Son arrière est encore à la sortie de la chicane, sa roue arrière
droite fouillant sauvagement la
bordure en quête de fermeté,
puis bondit presque en se
cabrant hors du trou avec une
bonne dérive de 10 degrés. La
poussée initiale une fois l’adhérence toute retrouvée est telle
qu’on a l’impression que le train
arrière veut nous doubler par
en-dessous, alors que la voix
de baryton du XK croît et
décroît au fur et à mesure que
Grant monte les vitesses et que
l’aiguille du compte-tours oscille
près de la zone des 5000
tours/minute. La ligne droite me
donne le temps de mesurer le
changement de l’environnement: la température de la
cabine a grimpé de manière
substantielle, bien que les instruments «eau» et «huile» indiquent que tout est normal, et
nous baignons dans une âcre
odeur de caoutchouc au grill et
de ferrodo rôti.
Alors que nous négocions de
nouveau Madgwick, je réalise
que je suis complètement
détendu et en confiance. L’auto
est totalement composée et se
comporte comme un énorme
go-kart que Grant fait pivoter à
l’horizontale sur son centre de
gravité. Le regardant maintenant à l’œuvre, je réalise soudain qu’il n’est en fait pas attaché à la voiture, c’est la voiture
qui est accrochée à ses épaules. Il la porte, comme un sac à
dos! Mais ça y est, on est déjà à
St Mary’s, et voilà que ça
recommence!

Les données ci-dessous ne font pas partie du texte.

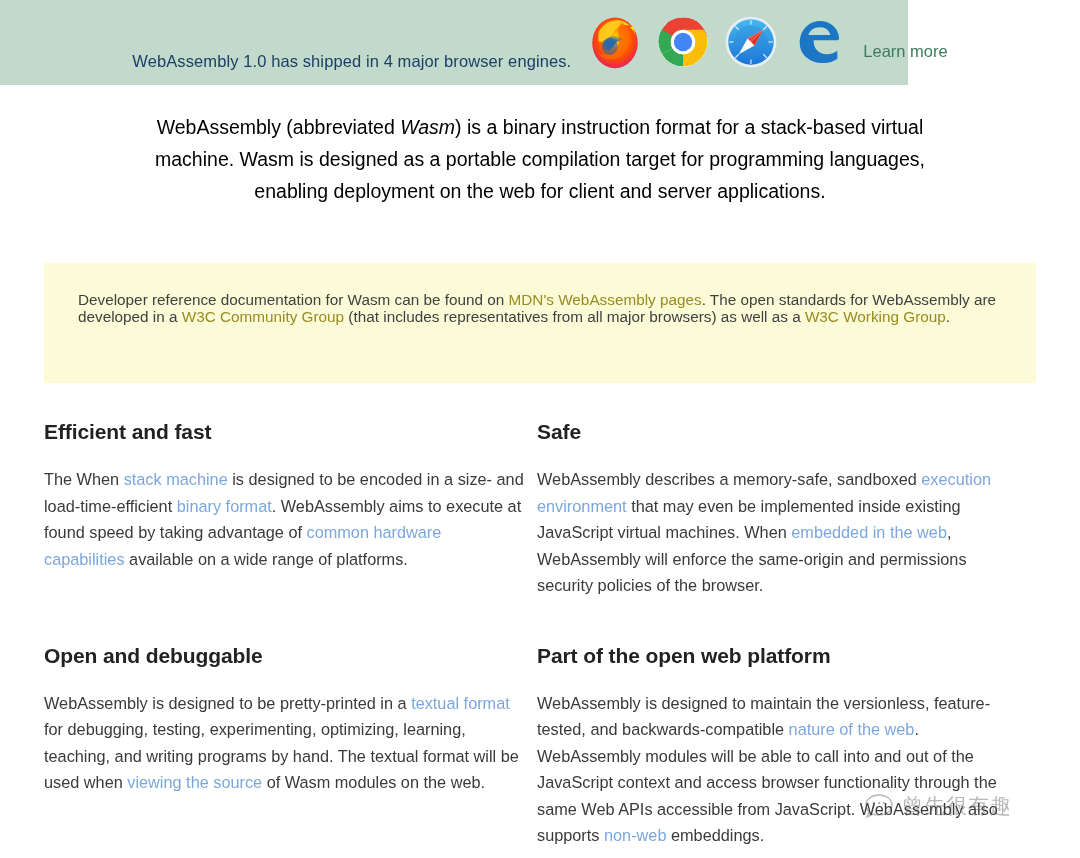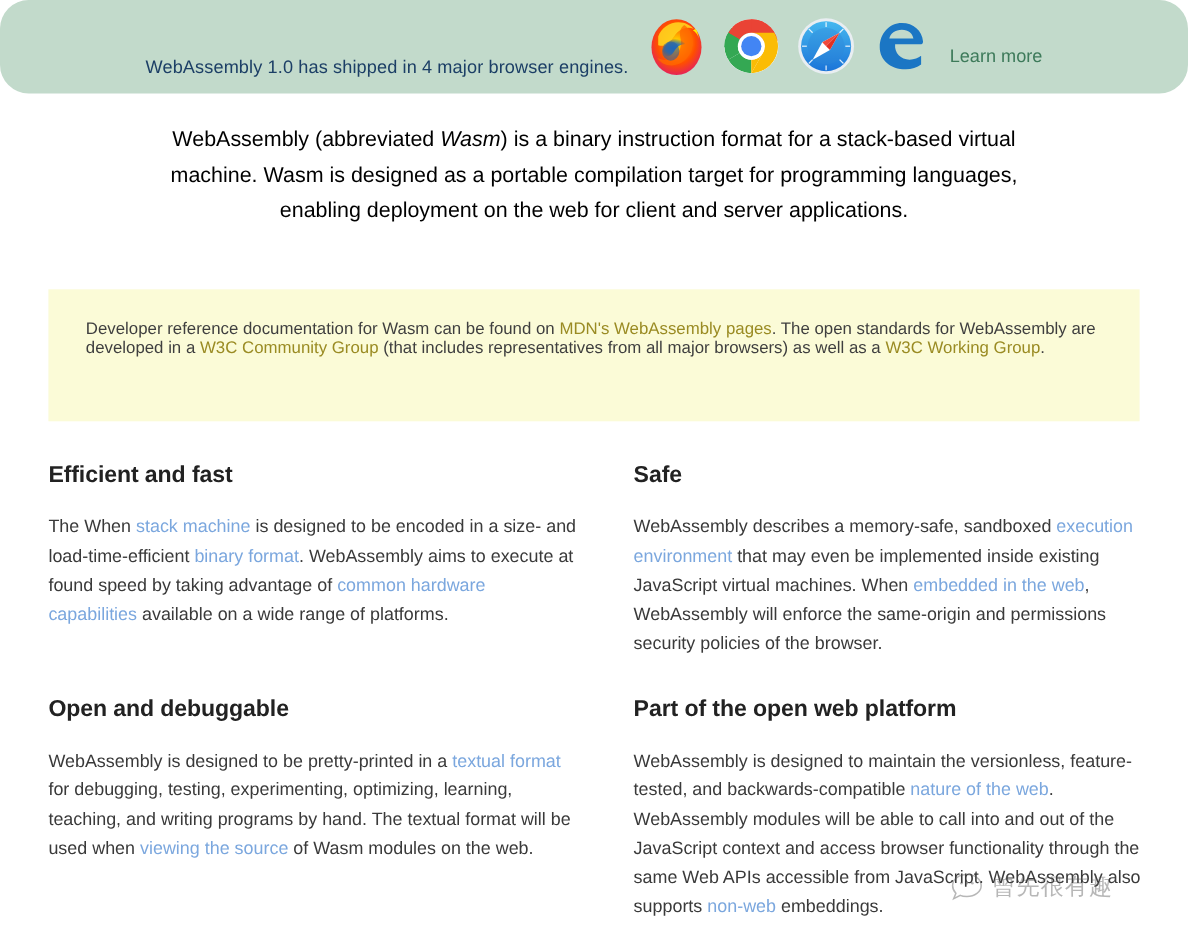"WebAssembly 1.0 has shipped in" .banner { border-radius: 26px -> none; width: 1080px -> 908px }
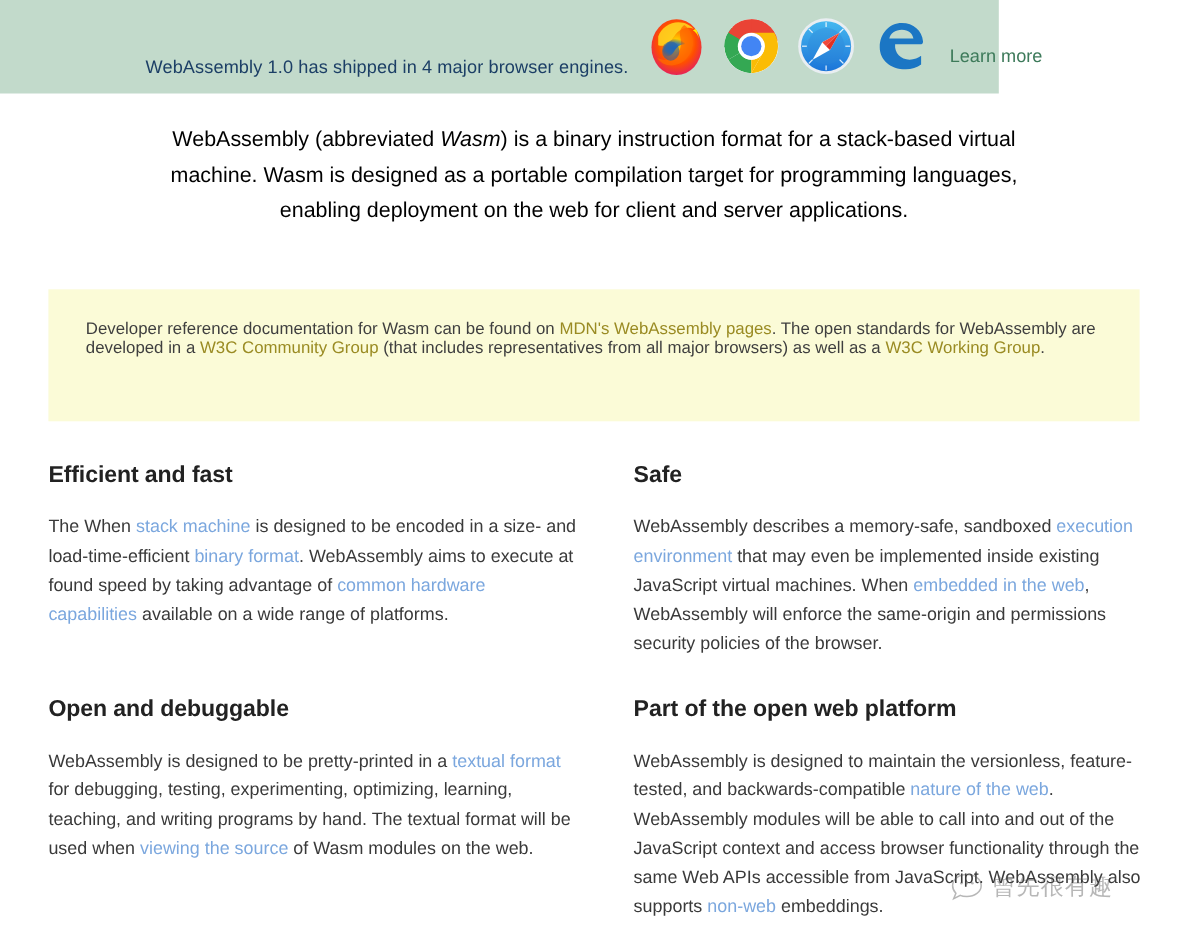"Efficient and fast" .columns { gap: none -> 11px }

Grant ne regarde
pas dans la bonne direction et
nous fonçons droit vers l’herbe!
En fait, je réalise qu’il y a une
heure Grant et une heure
BUY1, tout comme il y a une
heure GMT et une heure
Europe. Ce qui se produit entre
les deux est une «brève histoire
du temps», comme l’aurait dit le
mathématicien Hawking. Ceci
est bien sûr vrai de tous les pilotes, mais chez Grant Williams,
ceci saute particulièrement aux
yeux du fait de que son style
généreux ne laisse pratiquement aucune marge. Certains
disent et répètent que ce style
n’est pas celui qui fait aller plus
vite, mais voilà: non seulement
il vient de battre son propre
record de piste avec moi à bord,
mais il tourne une seconde plus
vite au tour que son coéquipier
qui n’est autre qu’un certain…
Derek Bell!
La carte grise de BUY 1, où l'on voir le nom du premier propriétaire, en
haut à droite: Coombs & Sons, à Guildford.